WORK INSTRUCTION - Only one stretch of the data below is wanted: the lines from the one with "- Long hair" through the one with "- Some signet", repeated exactly.

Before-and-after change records
*** Begin section ***
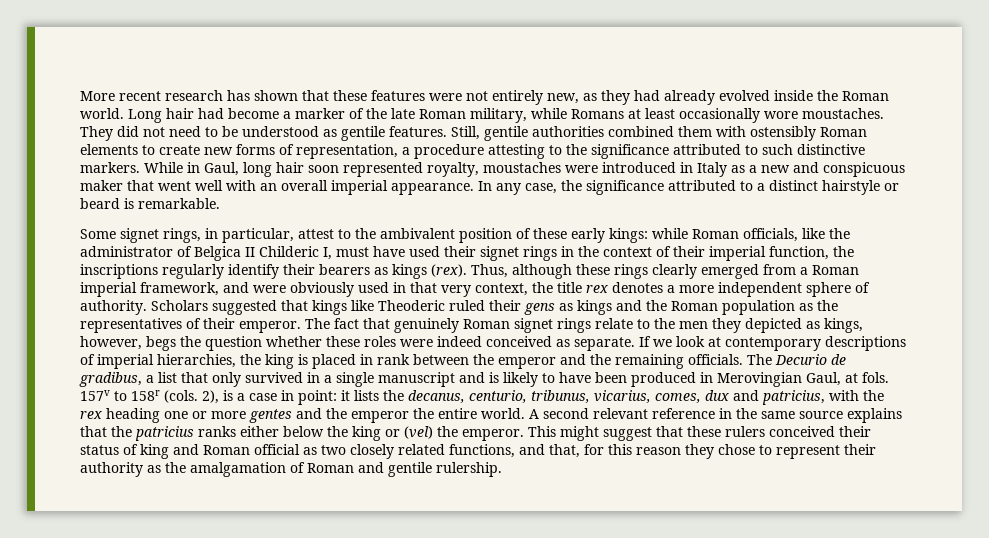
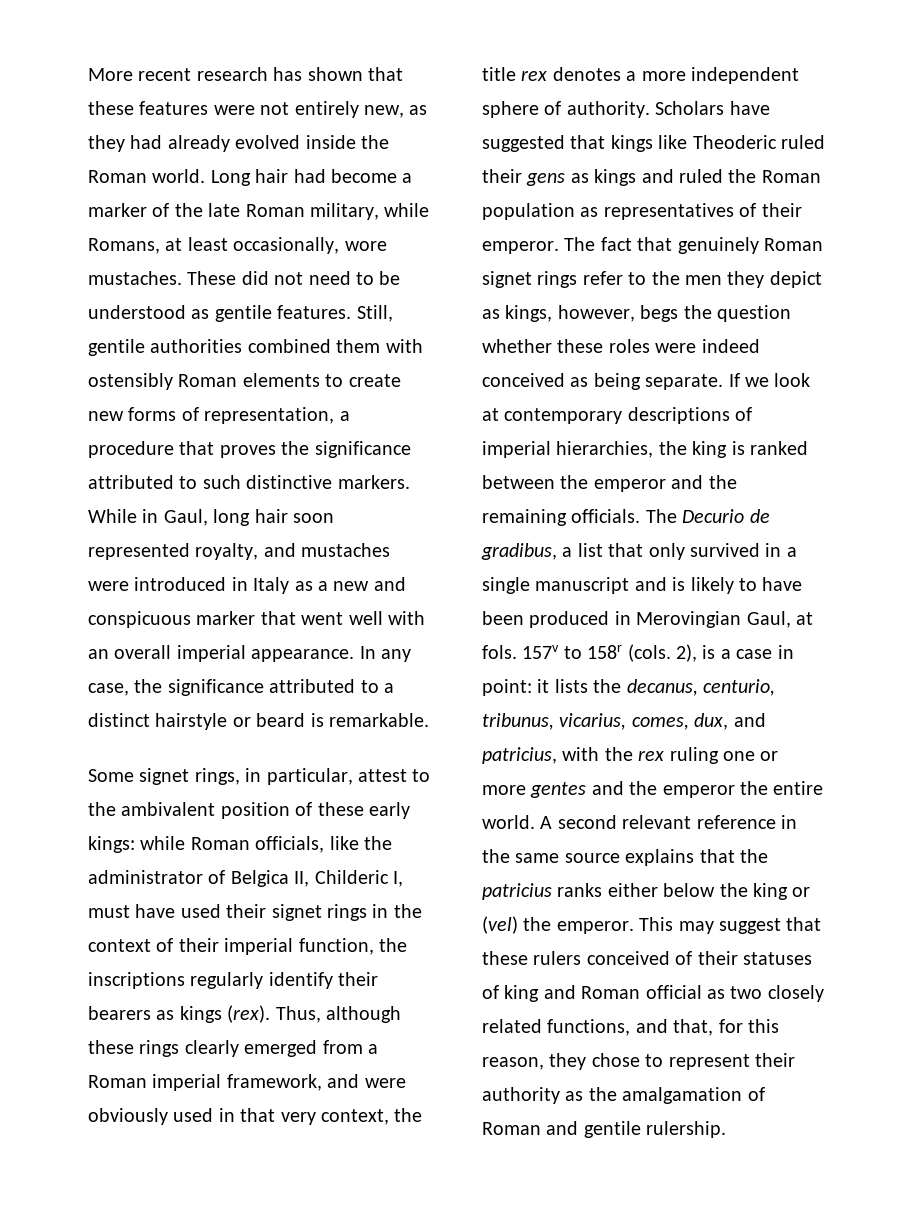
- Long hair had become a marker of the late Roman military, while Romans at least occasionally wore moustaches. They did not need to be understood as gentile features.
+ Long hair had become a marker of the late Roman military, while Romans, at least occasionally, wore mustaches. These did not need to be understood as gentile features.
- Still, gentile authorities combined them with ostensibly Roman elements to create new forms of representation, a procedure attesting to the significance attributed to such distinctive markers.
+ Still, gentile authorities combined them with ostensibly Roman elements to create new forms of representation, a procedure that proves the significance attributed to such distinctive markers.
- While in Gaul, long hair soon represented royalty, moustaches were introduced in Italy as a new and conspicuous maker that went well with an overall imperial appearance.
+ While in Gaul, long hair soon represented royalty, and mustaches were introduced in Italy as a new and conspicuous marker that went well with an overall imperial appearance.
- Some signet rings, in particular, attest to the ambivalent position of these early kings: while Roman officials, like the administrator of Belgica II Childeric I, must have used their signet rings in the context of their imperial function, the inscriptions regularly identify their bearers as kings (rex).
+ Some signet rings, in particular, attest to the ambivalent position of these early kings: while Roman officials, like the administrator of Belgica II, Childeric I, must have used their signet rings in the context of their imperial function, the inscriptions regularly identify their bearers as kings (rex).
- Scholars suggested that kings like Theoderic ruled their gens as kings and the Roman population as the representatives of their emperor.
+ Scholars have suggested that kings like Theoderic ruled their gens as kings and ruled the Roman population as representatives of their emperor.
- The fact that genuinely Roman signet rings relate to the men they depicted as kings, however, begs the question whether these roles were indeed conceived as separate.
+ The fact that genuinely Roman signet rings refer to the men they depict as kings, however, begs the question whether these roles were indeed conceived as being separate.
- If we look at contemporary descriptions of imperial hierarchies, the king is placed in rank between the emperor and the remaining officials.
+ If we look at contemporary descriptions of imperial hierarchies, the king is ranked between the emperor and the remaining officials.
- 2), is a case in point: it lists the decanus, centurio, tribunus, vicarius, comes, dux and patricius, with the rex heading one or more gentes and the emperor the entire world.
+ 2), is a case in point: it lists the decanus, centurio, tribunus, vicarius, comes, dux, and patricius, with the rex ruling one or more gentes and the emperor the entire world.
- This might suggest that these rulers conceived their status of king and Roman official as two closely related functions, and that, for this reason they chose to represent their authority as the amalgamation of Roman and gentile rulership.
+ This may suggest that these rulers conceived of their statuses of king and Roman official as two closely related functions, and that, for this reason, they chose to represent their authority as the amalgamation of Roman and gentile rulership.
*** End section ***
*** Begin section ***
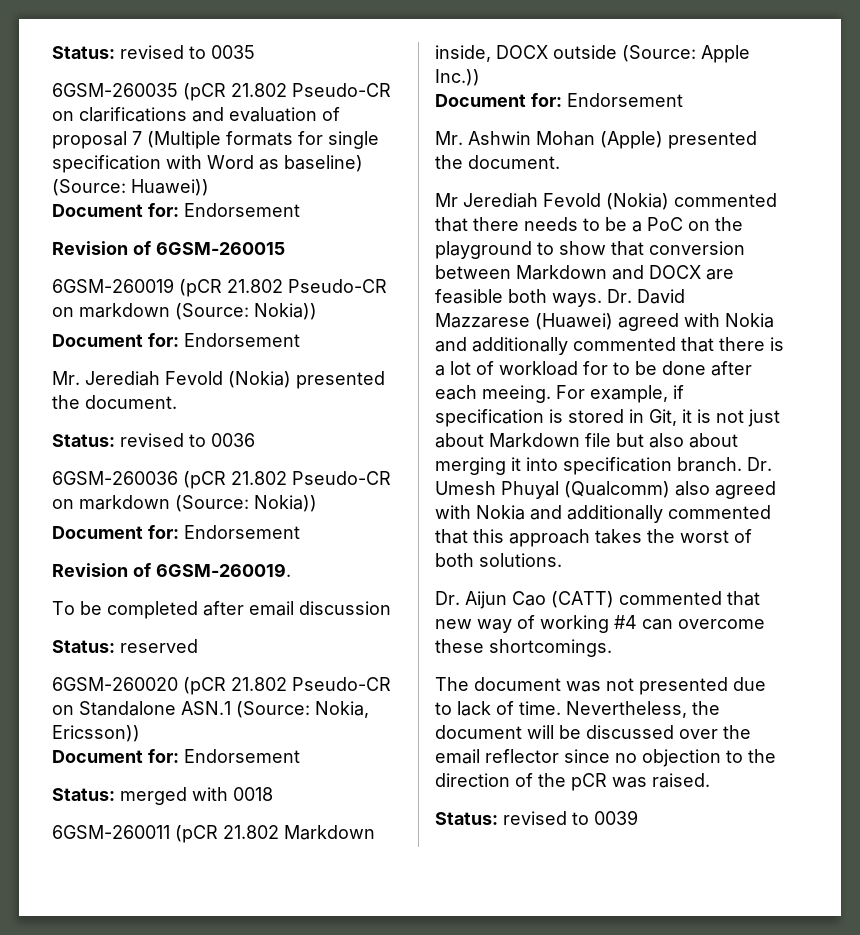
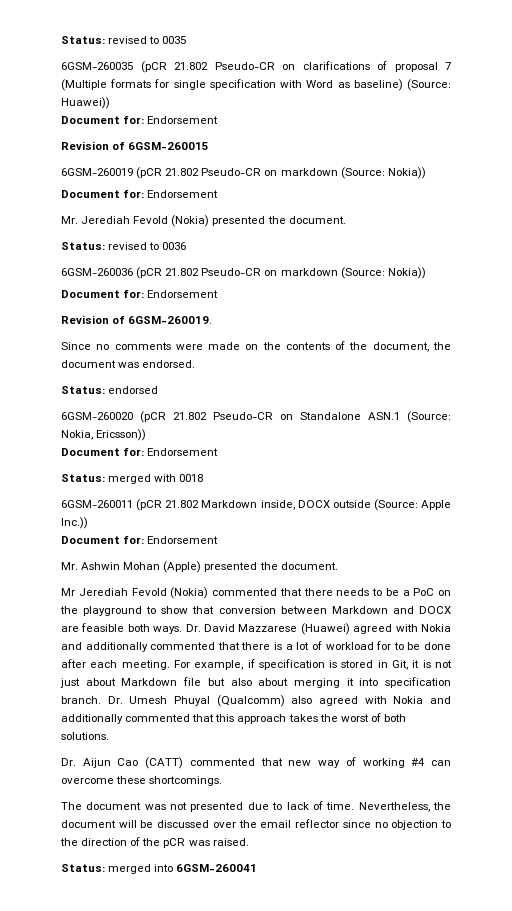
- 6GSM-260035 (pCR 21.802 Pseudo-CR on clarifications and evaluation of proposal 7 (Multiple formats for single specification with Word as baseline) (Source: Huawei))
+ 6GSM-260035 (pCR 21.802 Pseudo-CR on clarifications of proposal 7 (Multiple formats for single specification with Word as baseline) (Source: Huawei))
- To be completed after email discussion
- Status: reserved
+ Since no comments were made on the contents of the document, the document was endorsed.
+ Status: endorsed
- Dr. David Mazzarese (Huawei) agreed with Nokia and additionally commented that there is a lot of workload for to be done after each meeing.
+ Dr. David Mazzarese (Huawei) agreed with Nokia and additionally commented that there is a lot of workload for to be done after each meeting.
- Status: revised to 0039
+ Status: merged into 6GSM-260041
*** End section ***
*** Begin section ***
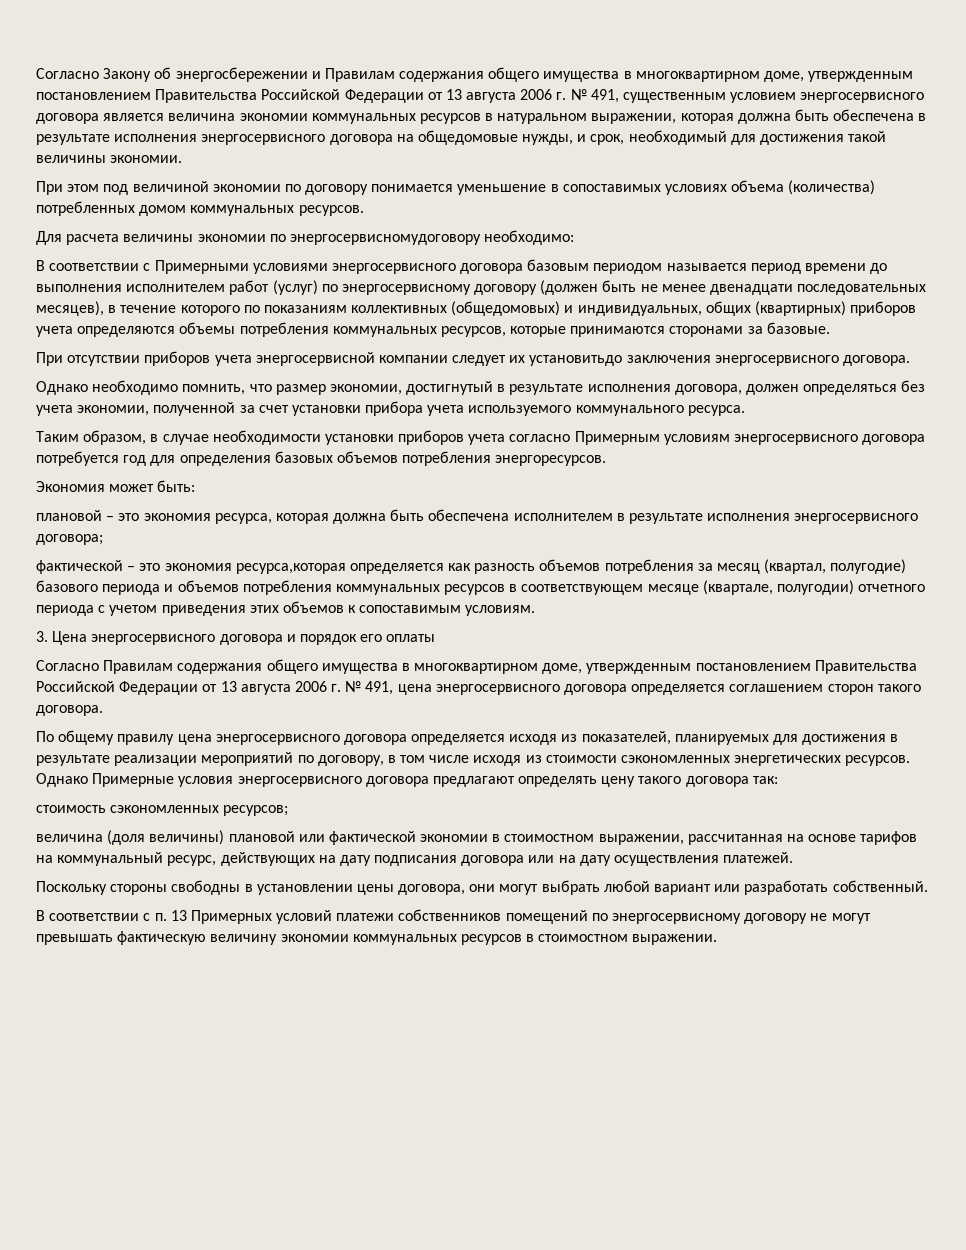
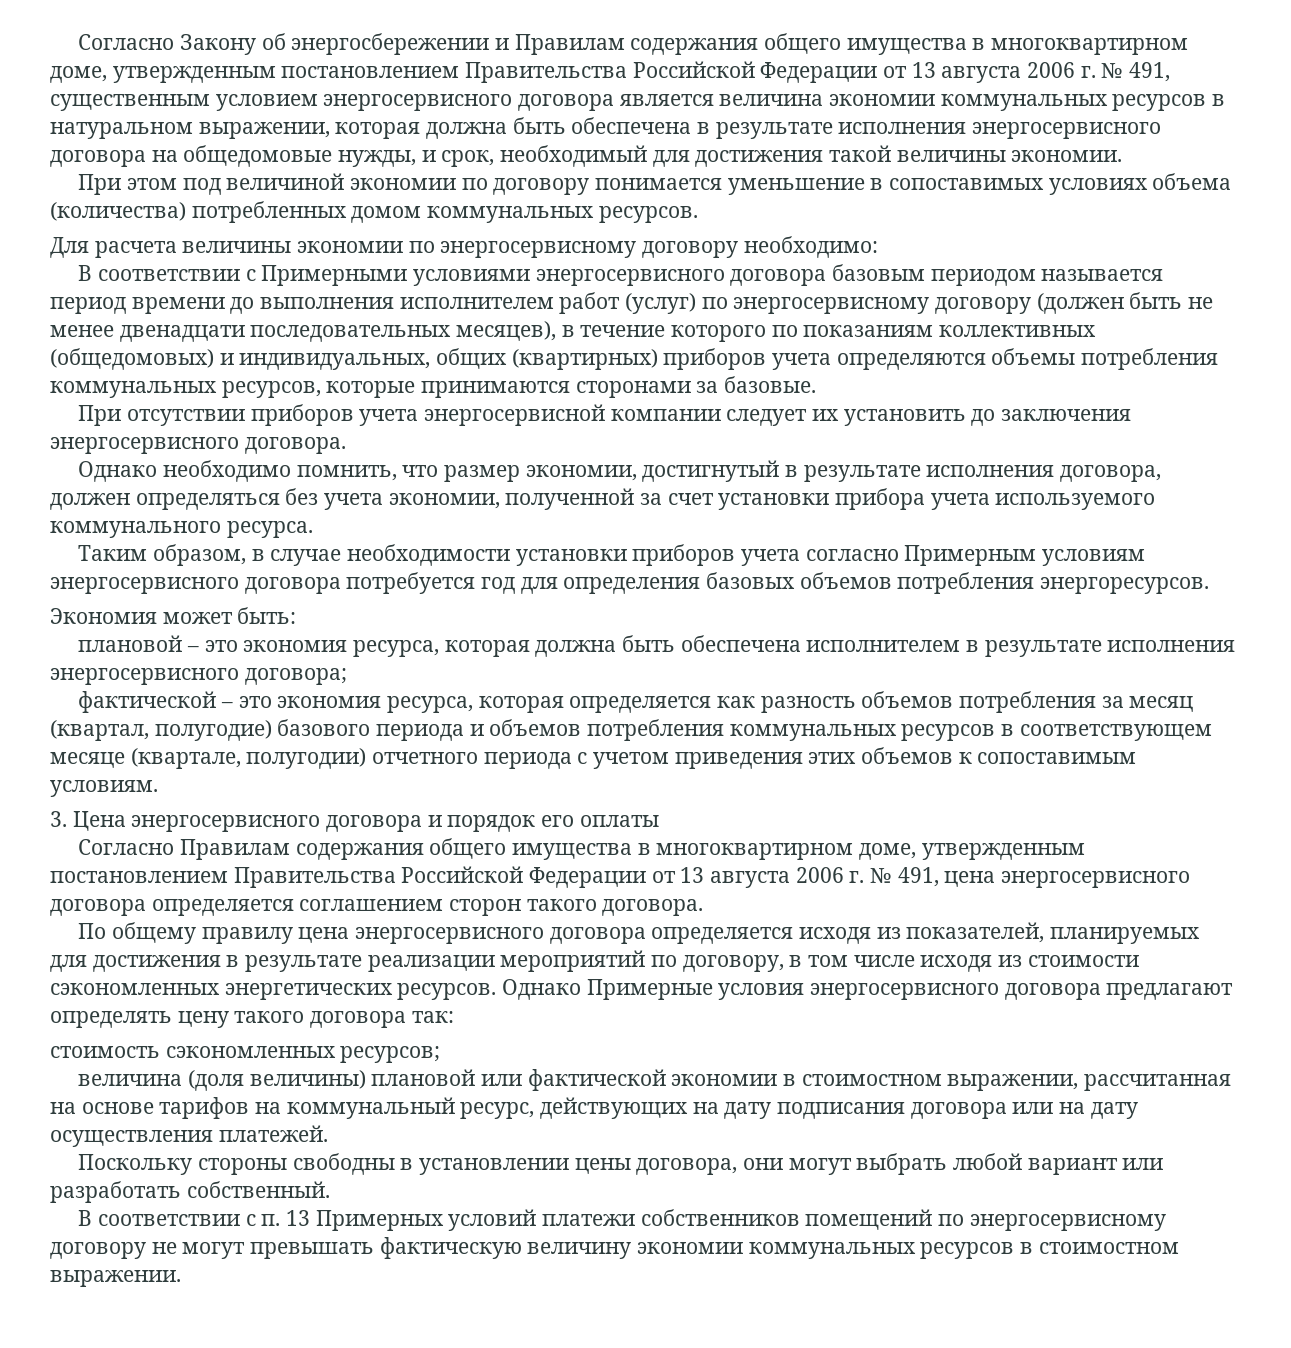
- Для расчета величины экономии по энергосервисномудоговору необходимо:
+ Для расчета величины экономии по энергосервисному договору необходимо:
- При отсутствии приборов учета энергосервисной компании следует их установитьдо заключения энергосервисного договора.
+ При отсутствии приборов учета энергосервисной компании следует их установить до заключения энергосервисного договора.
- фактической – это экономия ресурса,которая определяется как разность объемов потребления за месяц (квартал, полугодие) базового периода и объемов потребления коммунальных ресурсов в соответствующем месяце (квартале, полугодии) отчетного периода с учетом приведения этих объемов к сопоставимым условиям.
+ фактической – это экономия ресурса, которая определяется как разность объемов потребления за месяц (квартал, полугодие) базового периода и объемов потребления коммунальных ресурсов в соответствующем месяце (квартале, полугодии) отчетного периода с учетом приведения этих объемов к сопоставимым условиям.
*** End section ***
ANSWER TO THE EXERCISE -
- Long hair had become a marker of the late Roman military, while Romans at least occasionally wore moustaches. They did not need to be understood as gentile features.
+ Long hair had become a marker of the late Roman military, while Romans, at least occasionally, wore mustaches. These did not need to be understood as gentile features.
- Still, gentile authorities combined them with ostensibly Roman elements to create new forms of representation, a procedure attesting to the significance attributed to such distinctive markers.
+ Still, gentile authorities combined them with ostensibly Roman elements to create new forms of representation, a procedure that proves the significance attributed to such distinctive markers.
- While in Gaul, long hair soon represented royalty, moustaches were introduced in Italy as a new and conspicuous maker that went well with an overall imperial appearance.
+ While in Gaul, long hair soon represented royalty, and mustaches were introduced in Italy as a new and conspicuous marker that went well with an overall imperial appearance.
- Some signet rings, in particular, attest to the ambivalent position of these early kings: while Roman officials, like the administrator of Belgica II Childeric I, must have used their signet rings in the context of their imperial function, the inscriptions regularly identify their bearers as kings (rex).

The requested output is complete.